▶ [PROBLEM DETAILS]
With the pictures left out, reproduce exactly the lines running from the line with "(801, 345) none" to the last line of the material below.

▶ [STUDY MATERIAL]
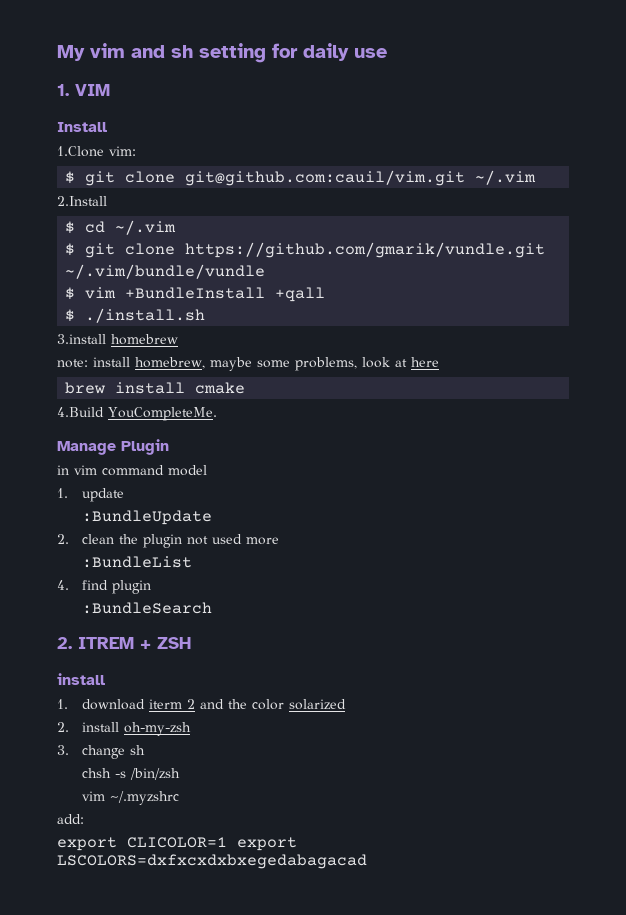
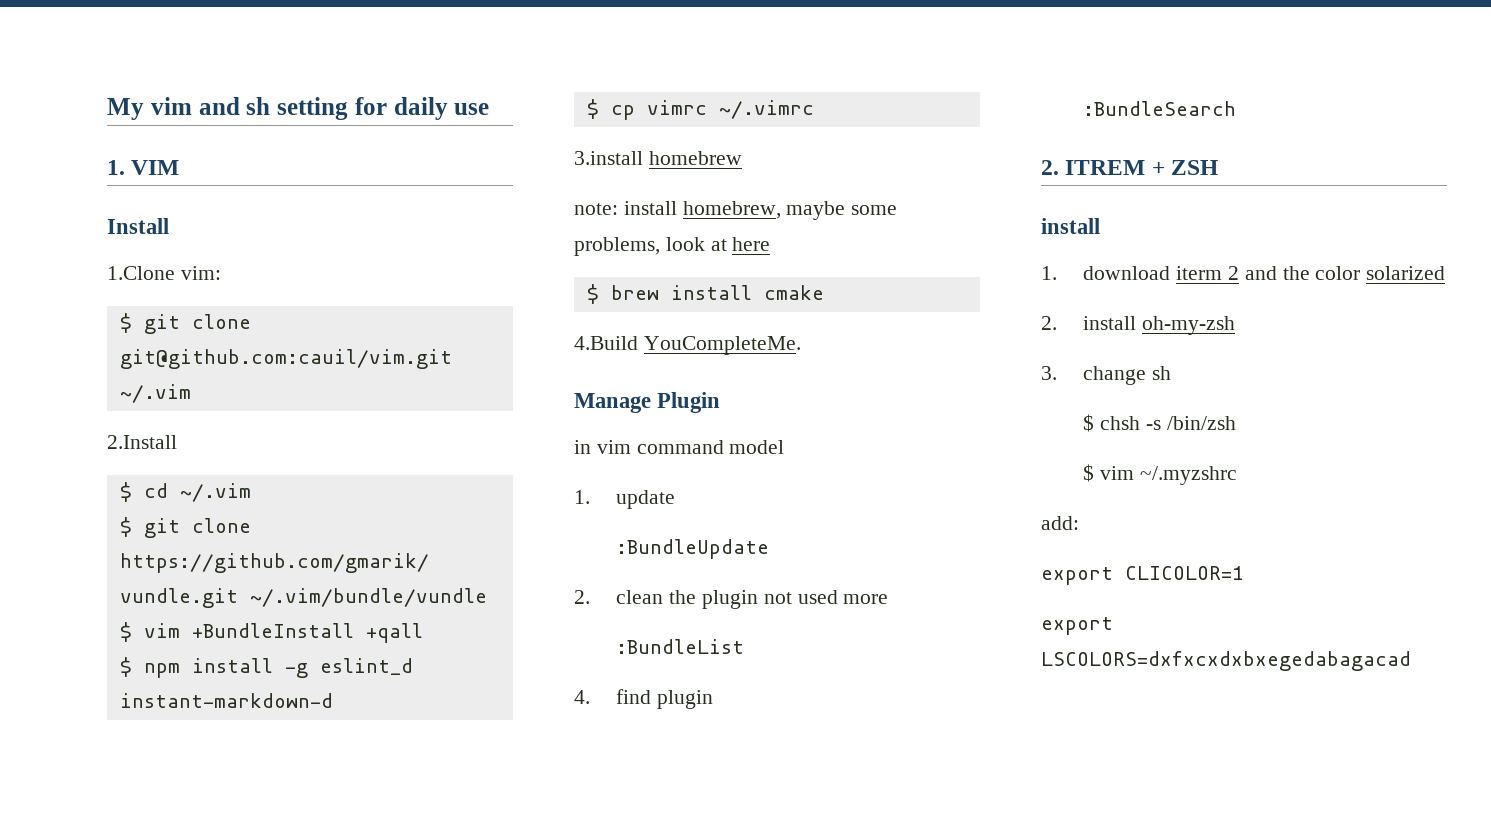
[85,308,206,323] ./install.sh -> [143,658,413,678] [119,693,333,708] [586,99,814,120] npm install -g eslint_d instant-markdown-d // $ cp vimrc ~/.vimrc
(439, 362) none -> [586,284,599,304] $
(146, 750) none -> [1083,414,1095,432] $
(181, 774) none -> [1083,464,1095,482] $
(227, 842) none -> (1244, 573) //

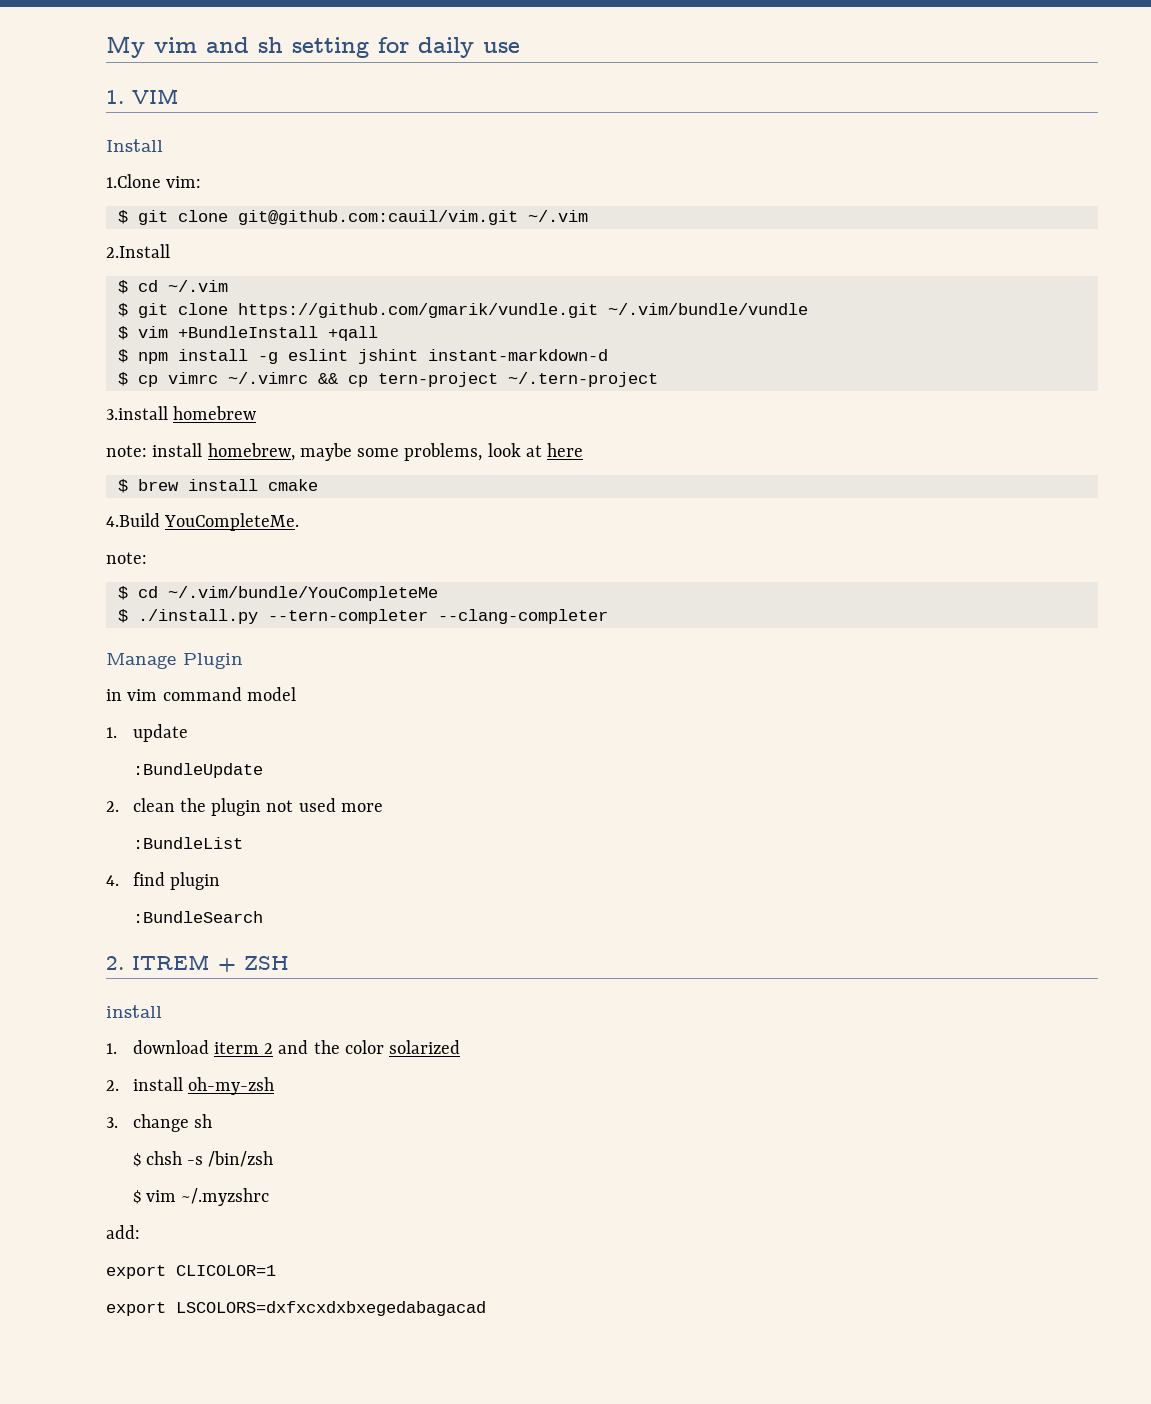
[319,658,413,675] eslint_d -> [287,349,418,364] eslint jshint
(814, 109) none -> [317,372,658,387] && cp tern-project ~/.tern-project
(801, 345) none -> [106,552,147,564] [117,586,438,601] [117,609,608,624] // note: // $ cd ~/.vim/bundle/YouCompleteMe // $ ./install.py --tern-completer --clang-completer

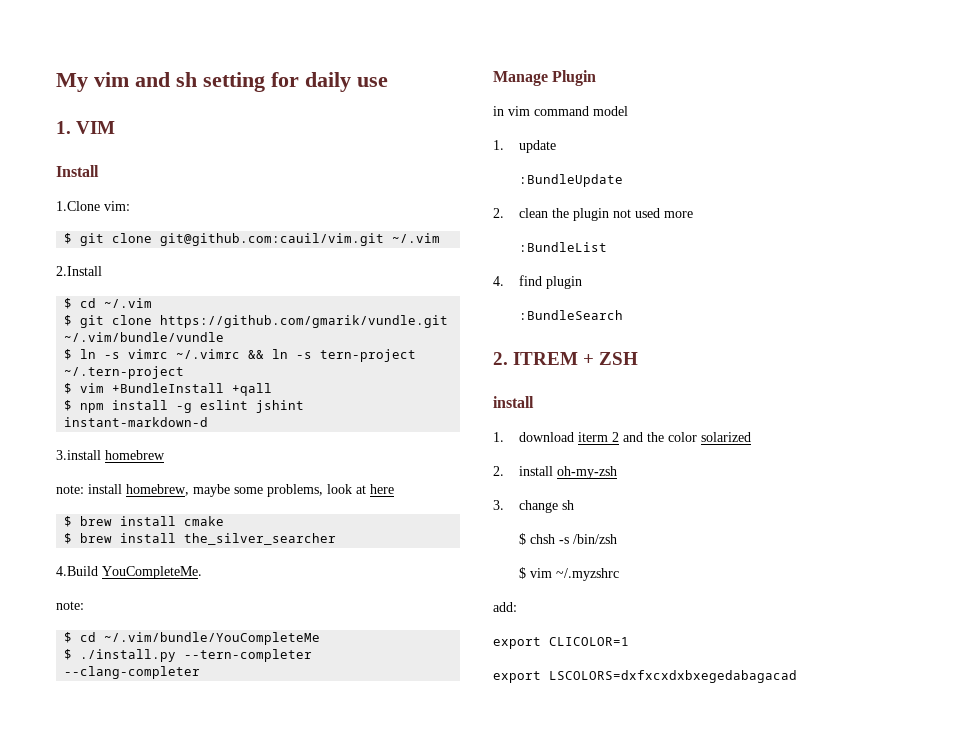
(808, 309) none -> [64,349,417,362] [64,366,185,379] // $ ln -s vimrc ~/.vimrc && ln -s tern-project ~/.tern-project
[117,372,658,387] // $ cp vimrc ~/.vimrc && cp tern-project ~/.tern-project -> (209, 422) none
(318, 485) none -> [64,533,337,545] // $ brew install the_silver_searcher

▶ [TASK SOLUTION]
(801, 345) none -> [106,552,147,564] [117,586,438,601] [117,609,608,624] // note: // $ cd ~/.vim/bundle/YouCompleteMe // $ ./install.py --tern-completer --clang-completer

(808, 309) none -> [64,349,417,362] [64,366,185,379] // $ ln -s vimrc ~/.vimrc && ln -s tern-project ~/.tern-project
[117,372,658,387] // $ cp vimrc ~/.vimrc && cp tern-project ~/.tern-project -> (209, 422) none
(318, 485) none -> [64,533,337,545] // $ brew install the_silver_searcher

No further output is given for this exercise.